Representation of women leading heart failure research remains limited, according to a study published in Circulation: Heart Failure, which may create a barrier to greater diversity among clinical trial participants.
The analysis, which was led by Nosheen Reza, Perelman School of Medicine, University of Pennsylvania, Philadelphia, USA, showed that that less than 20% of first authors on manuscripts cited to support the highest recommendations in heart failure treatment guidelines were women, and less than 15% of the senior authors were women. Furthermore, only 16% of contemporary clinical trials in heart failure had a woman as a first or senior author.
Despite this lack of representation in authorship, researchers found that clinical trials with higher proportions of women authors had a higher number of female participants.
“Diversity in authorship can have a snowball effect across the field—not only in improving gender equity in cardiovascular medicine, but also perhaps in reducing the underrepresentation of women in clinical trials,” said Reza. “For many reasons, institutions are now taking a hard look at improving diversity, inclusion, and equity, and our findings represent benchmarking data that organisations can utilise and build from.”
The researchers identified authors of publications referenced in class I recommendations—representing the strongest clinical guidelines and recommendations—in the US (173) and European heart failure guidelines (100), and of publications of heart failure trials with more than 400 participants published between 2001 and 2016 (118). After authors’ genders were determined by using a multinational database and name matching algorithm, the researchers evaluated the authorship patterns—with a focus on those who led the research for each paper—over time.
On average, the overall proportions of women as first authors of referenced publications in the US heart failure guidelines was 18% and 16% for European heart failure guidelines, and as last authors 13% and 12%, respectively. From 1986 to 2016, the percentage of women authorship modestly increased overall in guideline citations, the study team found.

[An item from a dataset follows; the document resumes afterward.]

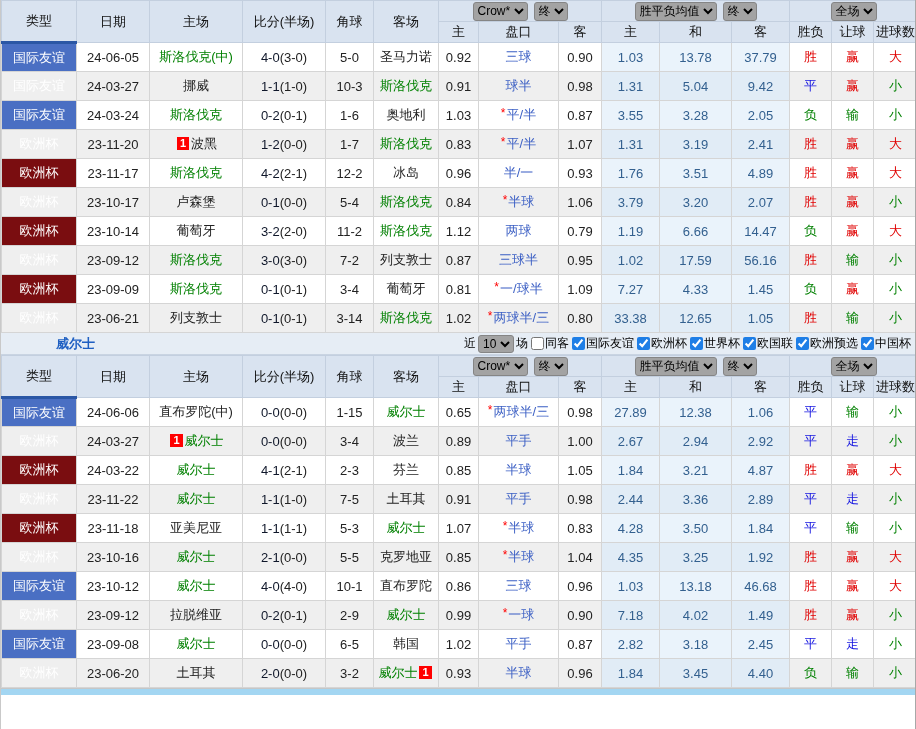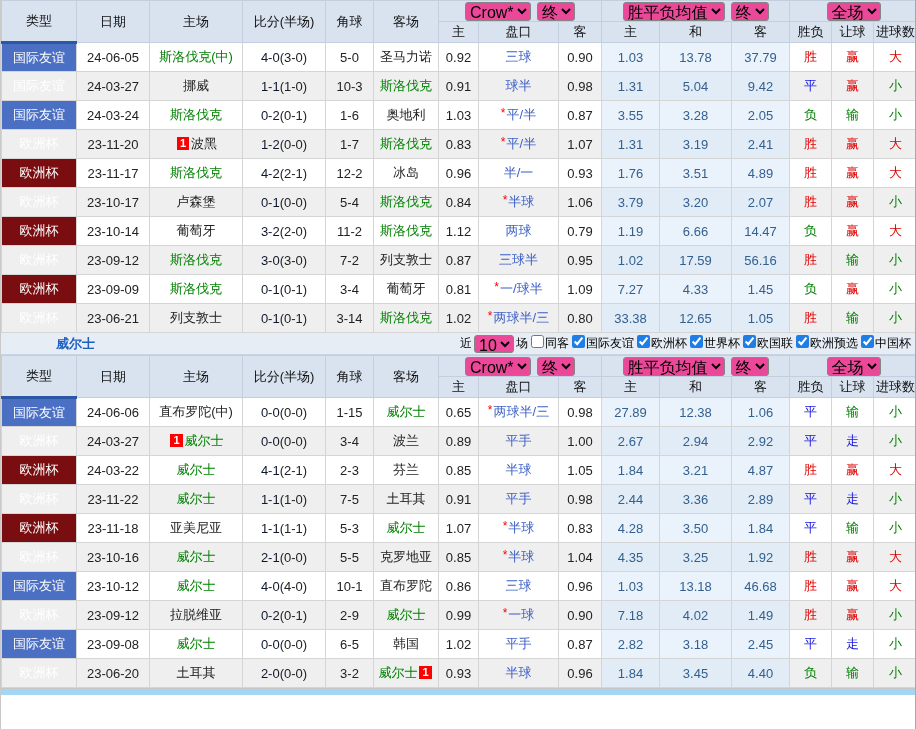"Crow*" select { background: #ec4899 -> #a3a3a3; font-size: 16px -> 12px }
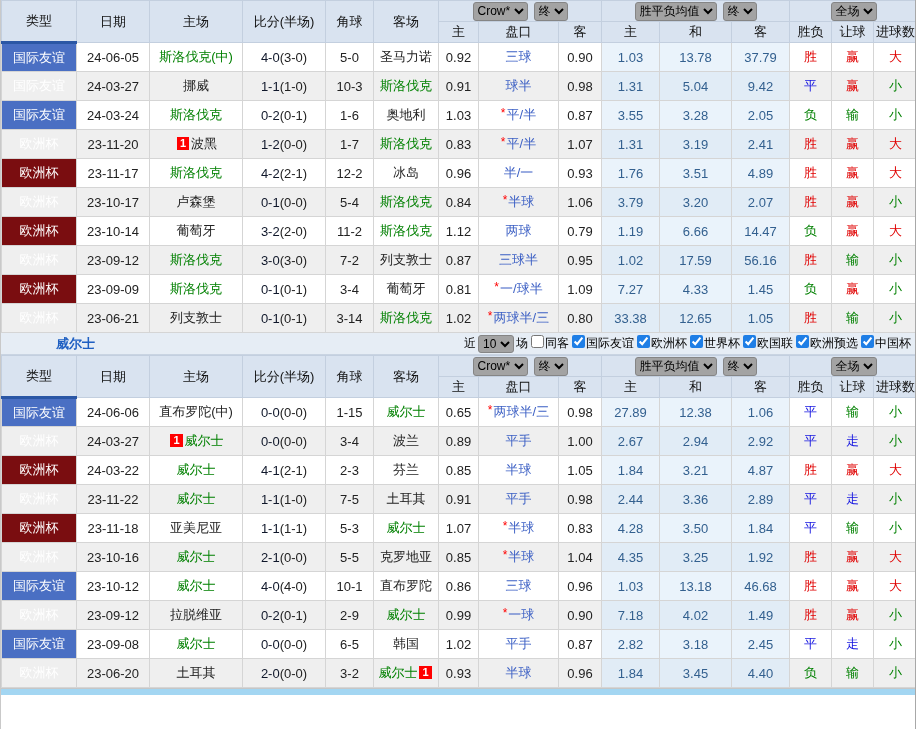"同客" .flt { align-items: flex-start -> center }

The proportions of women as first or last authors in heart failure clinical trials did not change significantly over time, and only 16% of the heart failure clinical trials examined had a woman as a first or senior author. However, heart failure trials with a woman first or senior author were associated with a higher proportion of enrolled female clinical trial participants (39% vs. 26%).
“While the reasoning behind this interesting phenomenon is still unknown, it’s clear representation is an important element for improving care for women,” Reza said. “One hypothesis we have for this finding is that women may be more likely to enrol as participants in clinical trials that they know are being conducted by women investigators. Another possibility could be that women investigators are more likely to refer women patients for enrolment in clinical trials. This is certainly an area in which future research is needed.”
The authors call for efforts to rectify these disparities, especially since women authorship of heart failure clinical trials is an important predictor of the enrolment of female participants, which may help to reduce the underrepresentation of women in heart failure clinical trials.
“Institutions must come together to make a committed effort to improve diversity, inclusion, and equity on promotions committees, editorial boards, steering committees, and other leadership bodies in the heart failure research enterprise. Women will not overcome these hurdles if these metrics and efforts don’t change. By advocating for broad scale efforts in these domains, such as including more women in leadership positions and increasing the mentorship of women across career stages in medicine, we’ll be able to develop future generations of experienced and accomplished women investigators and mentors in heart failure, and advance science together without leaving anyone behind,” Reza said.